Brook tried to stand but a black hole engulfed his head and he slumped back into the pit.
‘Inspector! Inspector Brook!’ A voice he knew. ‘He’s alive!’ It was Wendy. She’d come for him.
Brook awoke to her face. He could see it clearly but
the rest was a haze. She smiled at him. An angel. Perhaps he was dead. But then where was Charlie? Wouldn’t he be on hand for the welcome drink?
As if in reply Wendy said, ‘Sir, can you hear me? You’re alive. Do you understand me?’
Brook lifted his weary eyes. He puzzled over the information as though it meant nothing then blinked his eyes at her. He gulped and tried to speak. Wendy Jones craned to listen. Brook could smell her perfume. ‘Sor…’
He passed out again.
Moments later Brook felt a jolt. He was lying down. There were people around him, carrying him. They had knocked into Sorenson’s desk. He opened his eyes. Sorenson sat at the desk. He was white. His desktop was red. Brook saw a clenched fist smudged with blood. Laura’s necklace was wrapped around the marble knuckles. Brook closed his eyes.

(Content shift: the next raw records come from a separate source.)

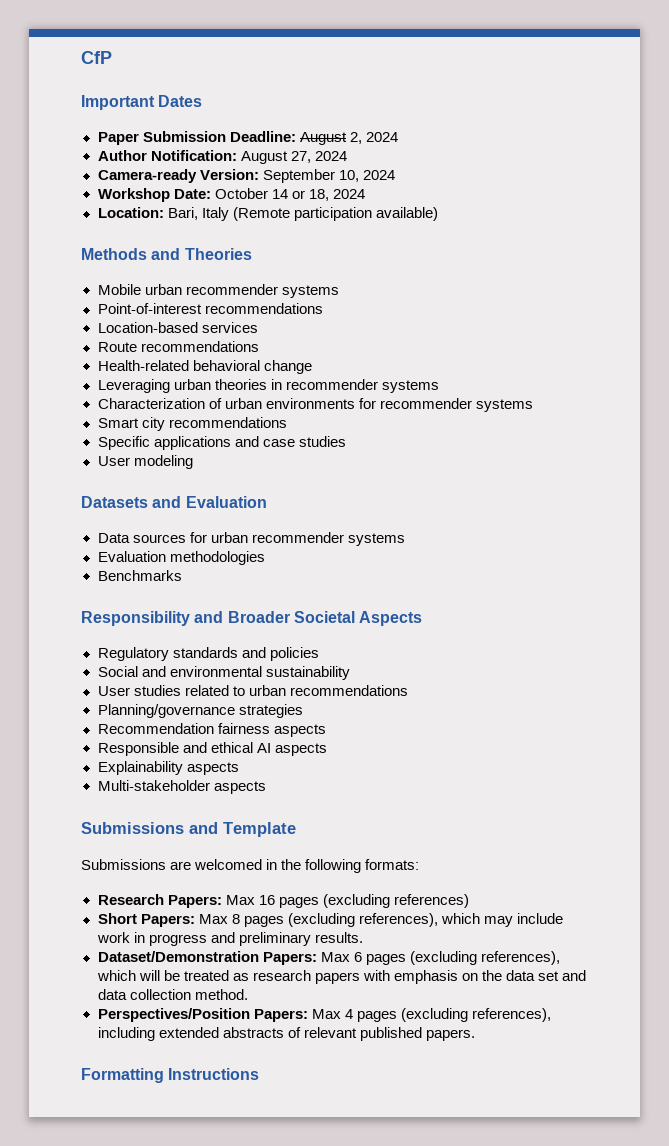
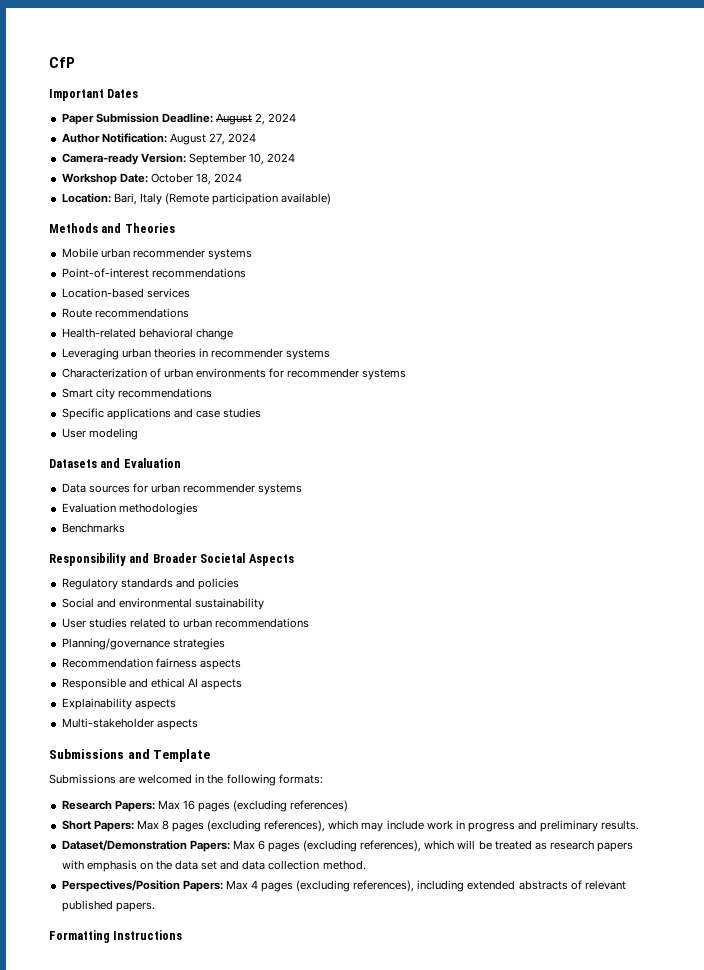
- Workshop Date: October 14 or 18, 2024
+ Workshop Date: October 18, 2024

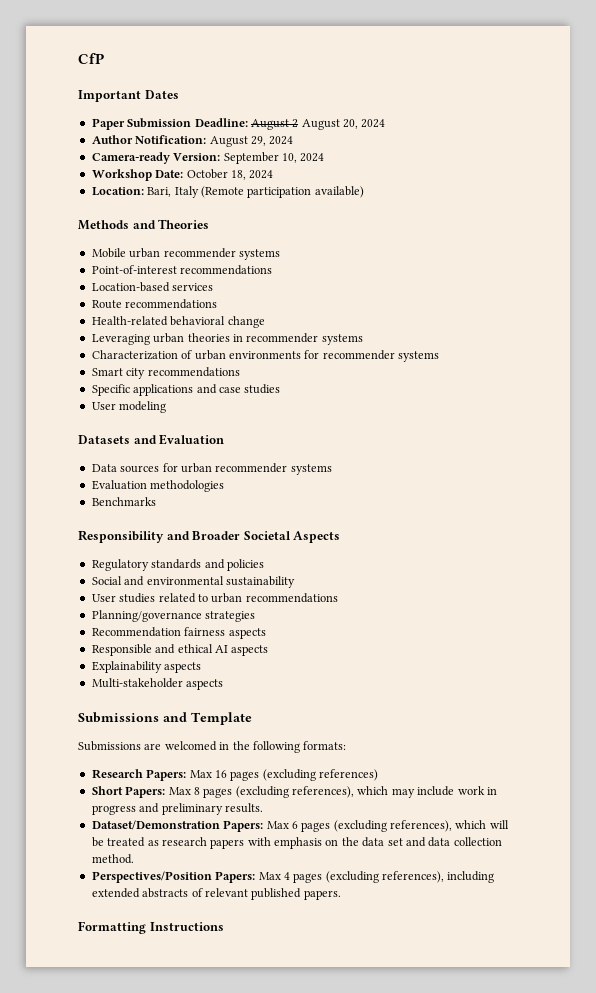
- Paper Submission Deadline: August 2, 2024
+ Paper Submission Deadline: August 2 August 20, 2024
- Author Notification: August 27, 2024
+ Author Notification: August 29, 2024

He knew at once he was in a hospital. The smell told him: the pungent aroma of heavy duty cleaning fluids couldn’t quite overpower the aroma of sweet dried blood and stale body wastes that permeated these places. And the low hum of misery was unmistakable. Hushed despair. As if to speak at greater volume might remind a delinquent God to attend to His roster of death.
Brook blinked and looked around and, trying to sit up, winced at the pain in his stomach. He rubbed it through the heavy cotton of his NHS pyjamas. It felt as though he’d been kicked by a mule.
He sat back and stared upwards. The ceiling was high and he had an impression of space on the other side of the screen that ran alongside his bed. He guessed he was in a large ward rather than a private room.
Beside the bed on a hard-backed wooden chair sat a large leather bag. Brook tried to reach it but was hampered by a sharp nip in his left arm. He was hooked up to a drip and had given it a nasty yank so, with his right arm, he pushed himself and his pillows right back so he could sit up properly. He rubbed the tape on his
left arm then reached over again but the bag was still out of reach.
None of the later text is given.